A Main and data browsing user interface. The top center panel is a panel of graphs of epidemiological data. The upper left panel is a search panel for categorical facets. The lower panel is a data table panel with search results. The upper right panel is a panel displaying the detected features in the narrowed-down population. B The search user interface for both cohort and genome data. The typical search interface is shown. Users can set search conditions for cohort data and genome data.

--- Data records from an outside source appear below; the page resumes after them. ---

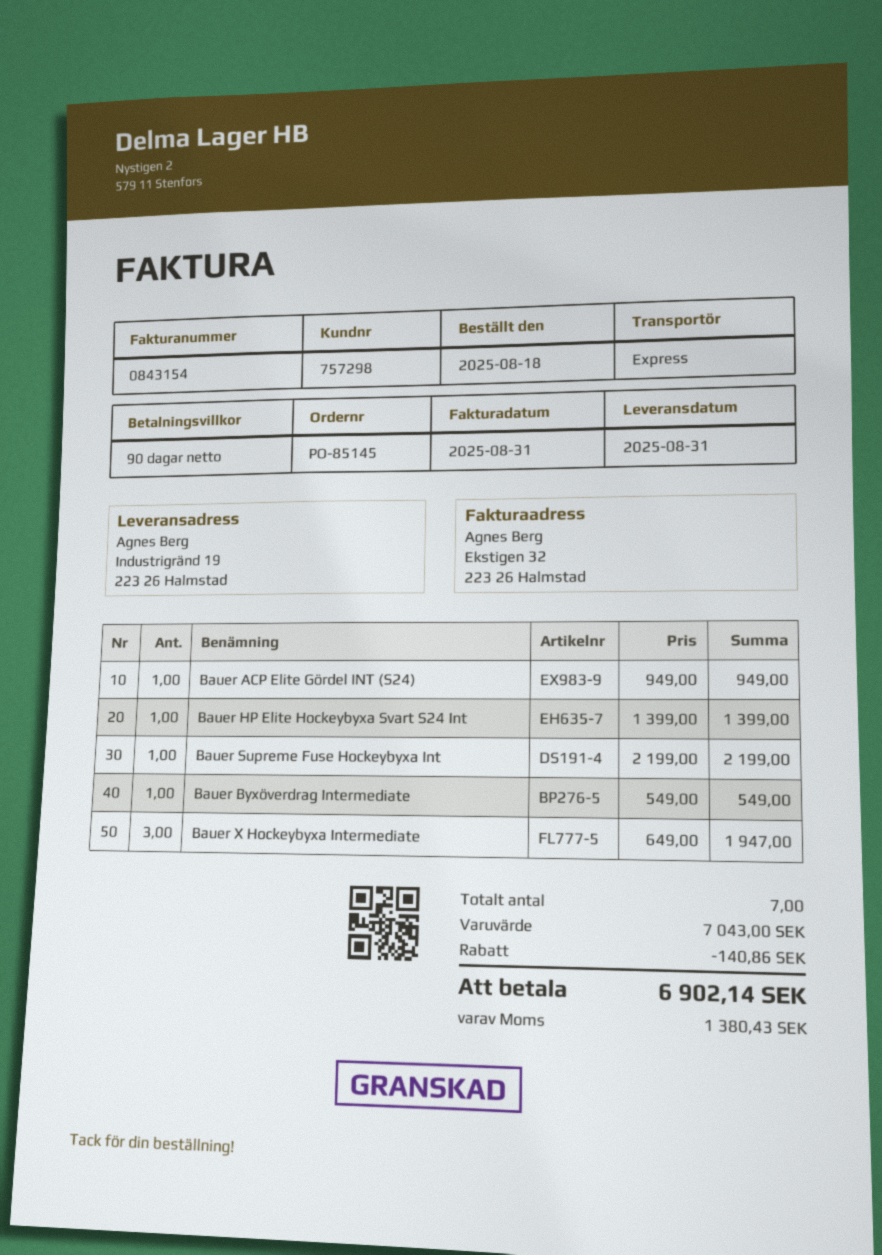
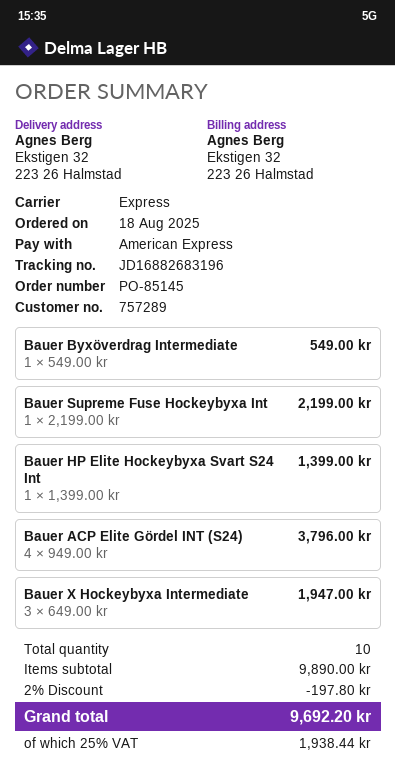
customer number: 757298 -> 757289
ship to: Industrigränd 19, 223 26 Halmstad -> Ekstigen 32, 223 26 Halmstad
Bauer ACP Elite Gördel INT (S24): 1 x 949.00 = 949.00 -> 4 x 949.00 = 3796.00
total quantity: 7 -> 10
subtotal: 7043.00 -> 9890.00
discount: 140.86 -> 197.80
tax: 1380.43 -> 1938.44
total: 6902.14 -> 9692.20

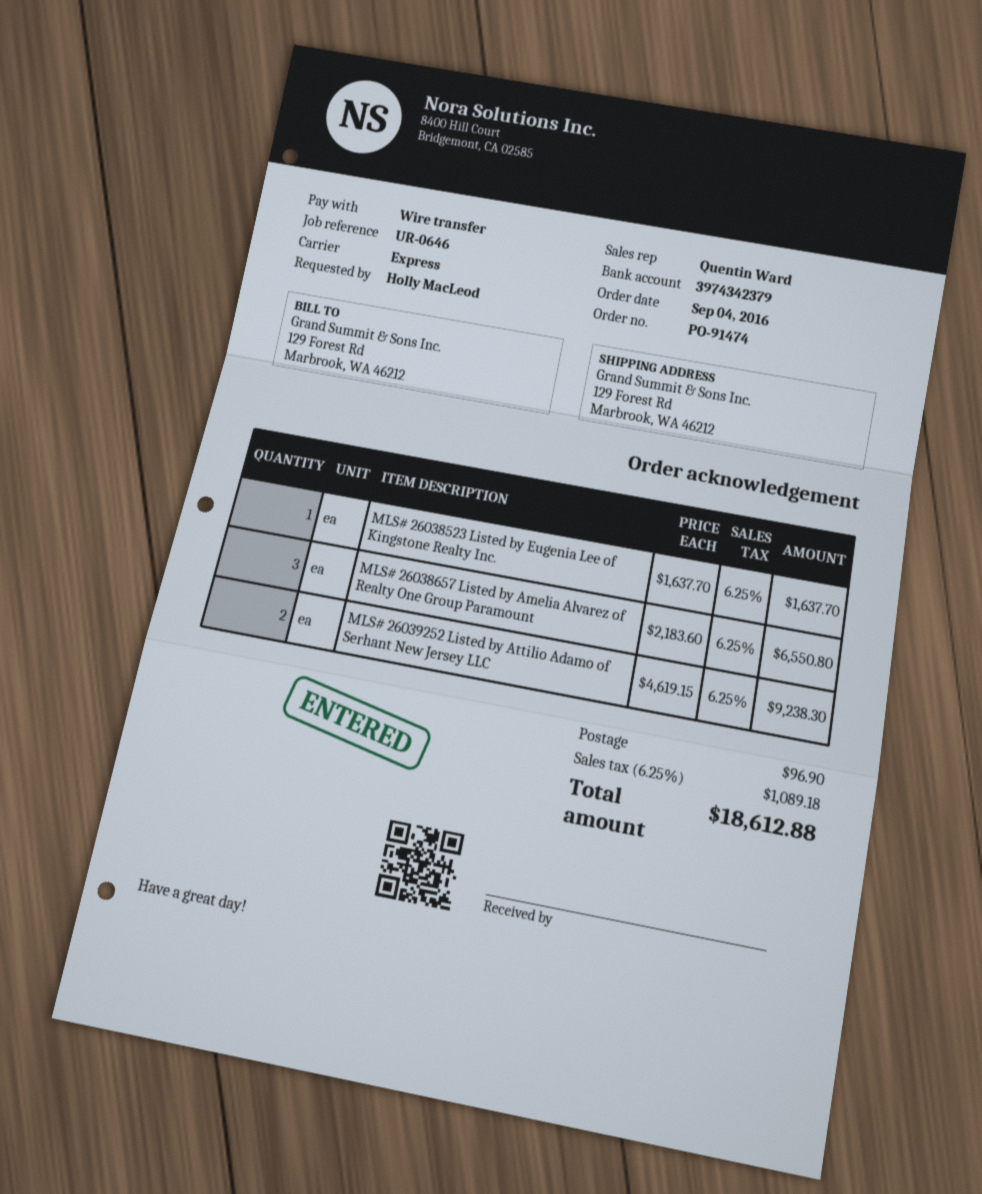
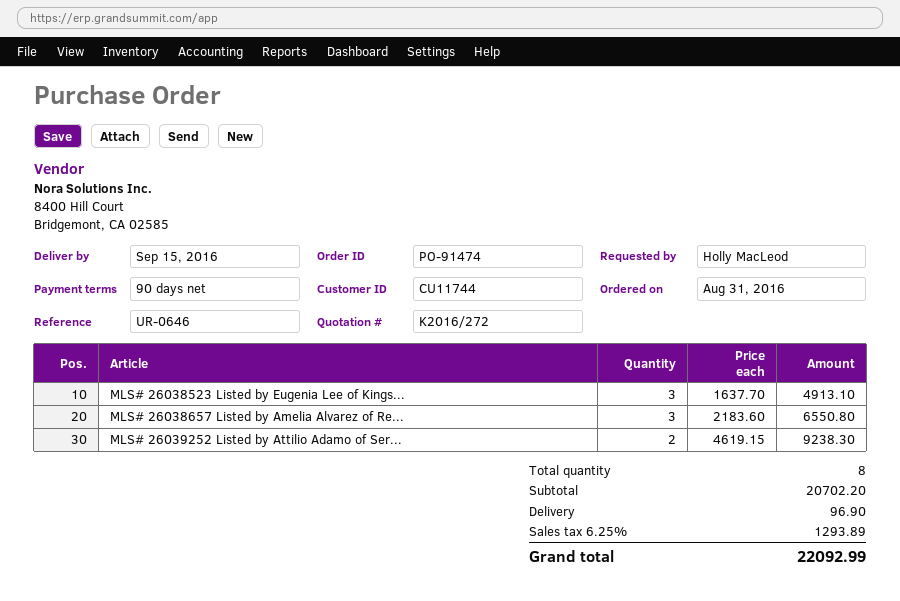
order date: 2016-09-04 -> 2016-08-31
MLS# 26038523 Listed by Eugenia Lee of Kingstone Realty Inc.: 1 x 1637.70 = 1637.70 -> 3 x 1637.70 = 4913.10
tax: 6.25% = 1089.18 -> 6.25% = 1293.89
total: 18612.88 -> 22092.99

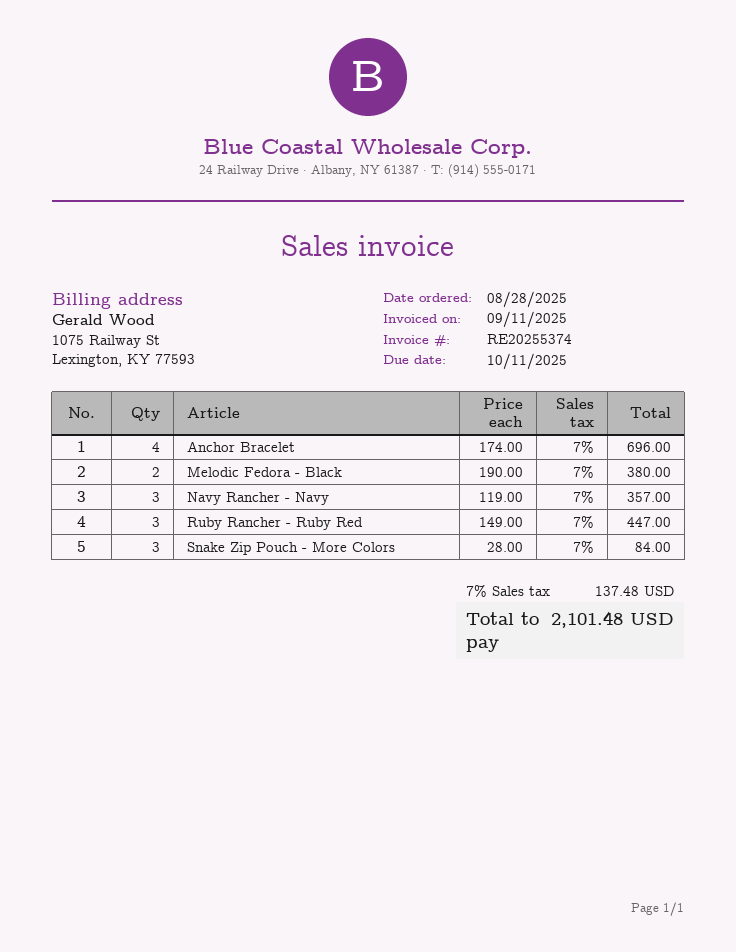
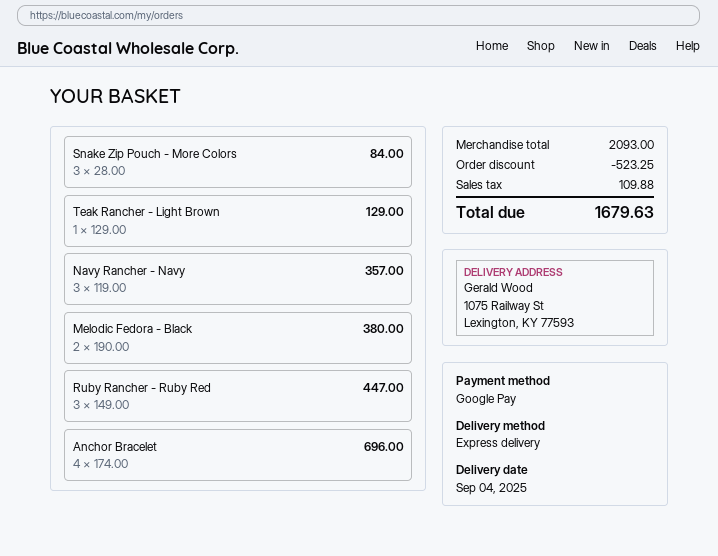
Teak Rancher - Light Brown: none -> 1 x 129.00 = 129.00
discount: none -> 523.25
tax: 137.48 -> 109.88
total: 2101.48 -> 1679.63

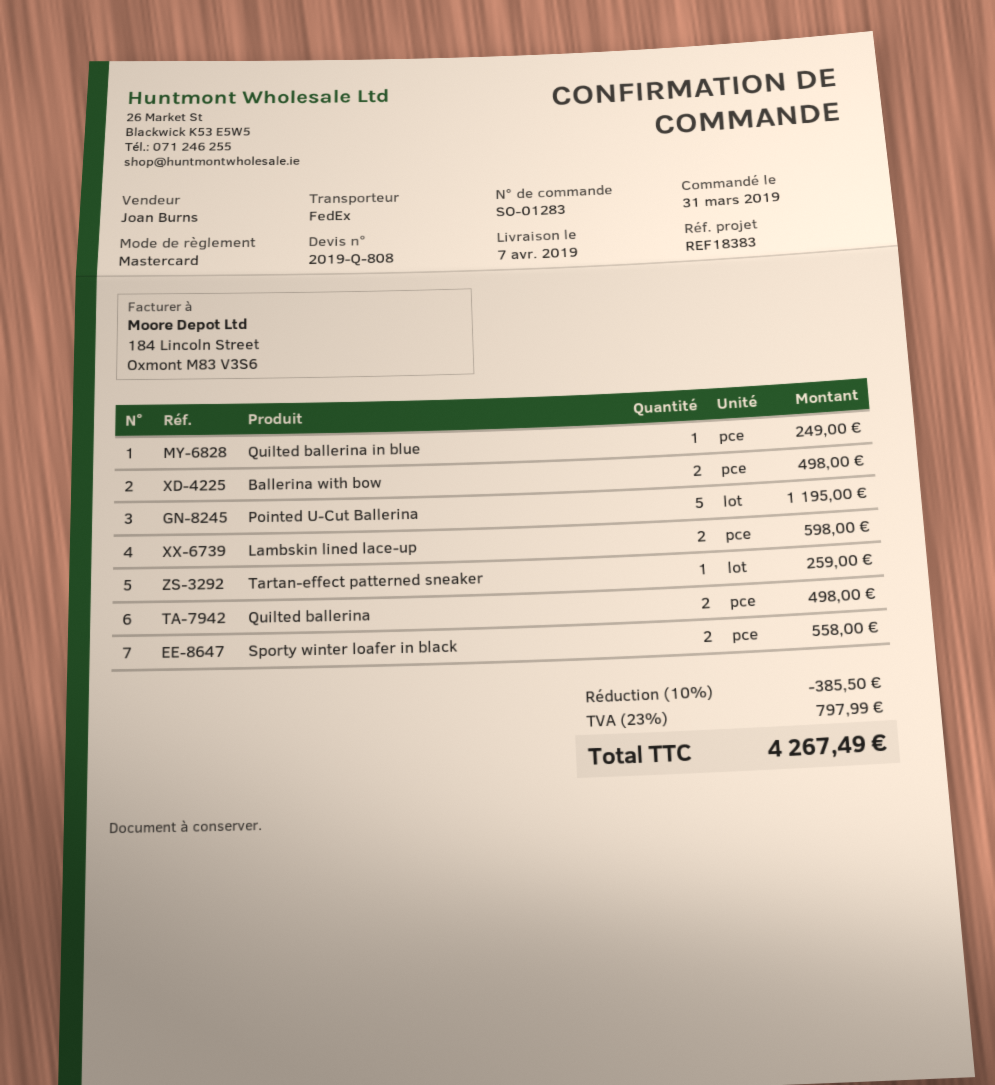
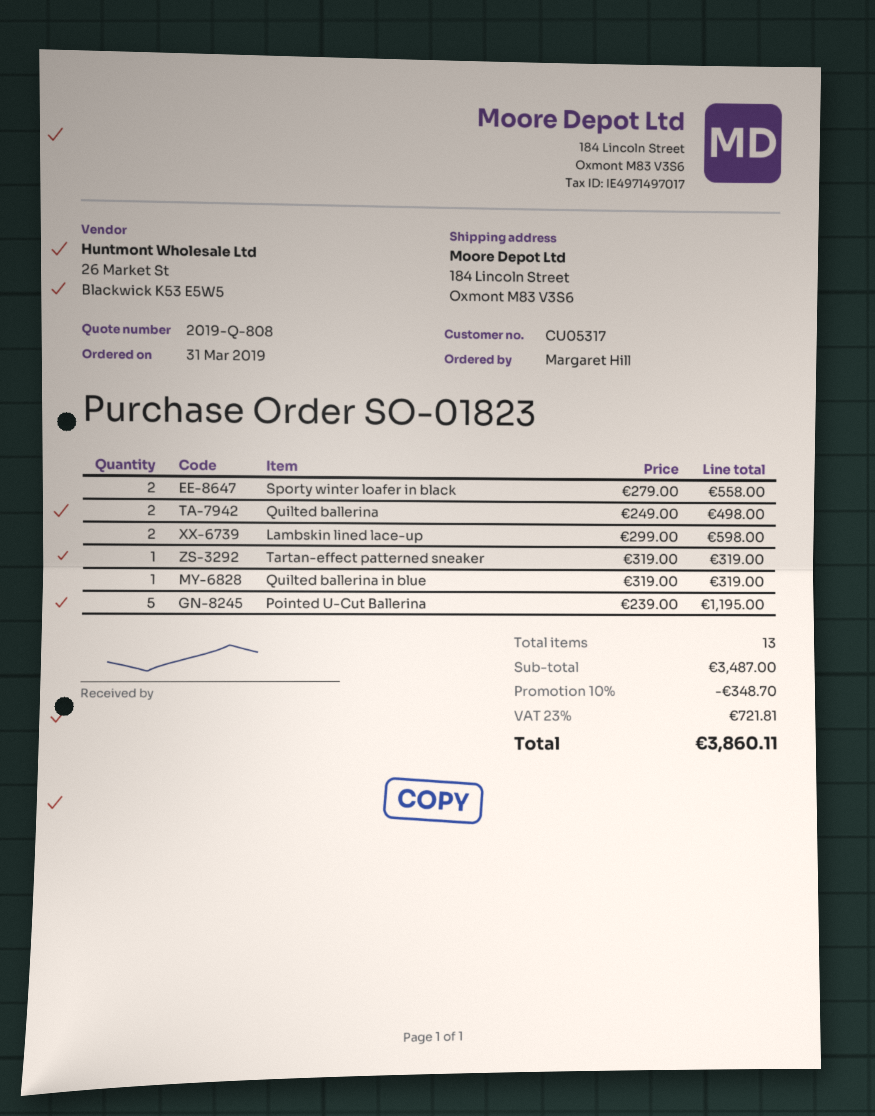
order number: SO-01283 -> SO-01823
Quilted ballerina in blue: 1 for 249.00 -> 1 for 319.00
Ballerina with bow: 2 for 498.00 -> none
Tartan-effect patterned sneaker: 1 for 259.00 -> 1 for 319.00
discount: 10% = 385.50 -> 10% = 348.70
tax: 23% = 797.99 -> 23% = 721.81
total: 4267.49 -> 3860.11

Users can search all the genomic variant, multiomics, cohort and clinical data in dbTMM, which enables users to precisely stratify our cohort population by a combination of these data. Users can set a search condition for cohort data, for example, gender is male, age is over 40 years, HbA1c is over 6.2, alcohol drinking is present, and a history of type II diabetes history is present. Similarly, as shown in Fig. 5(B), users can also set search conditions for genome data, specifying, for example, that the genotype for rs515071 should be A/A( + ),T/T(-).

As a result, users can, for example, precisely narrow the subjects down to 46 participants for a diabetes study considering genetic background (Fig. 5(A); Data Table). Thus, users are able to access dbTMM and search for the data that are needed for research and development. The next step is that the user applies for data use. If the application is approved, the user can access the data extracted from dbTMM, and the user can then carry out the approved research.

Conclusion

We developed dbTMM, a database that integrates both individual cohort/clinical data and genome/multiomics data from 157,191 participants in the Tohoku Medical Megabank project. To our knowledge, dbTMM is the first database to store individual whole-genome data on a variant-by-variant basis and cohort/clinical data for more than one hundred thousand participants in a prospective cohort study. dbTMM enables users to stratify the cohort by both genetic and environmental factors and provides a research and development platform. The platform enables prospective analysis of large-scale data from genome cohorts, which leads to the establishment of a new disease concept in genomic medicine for multifactorial diseases caused by the complex interaction of genetic and environmental factors.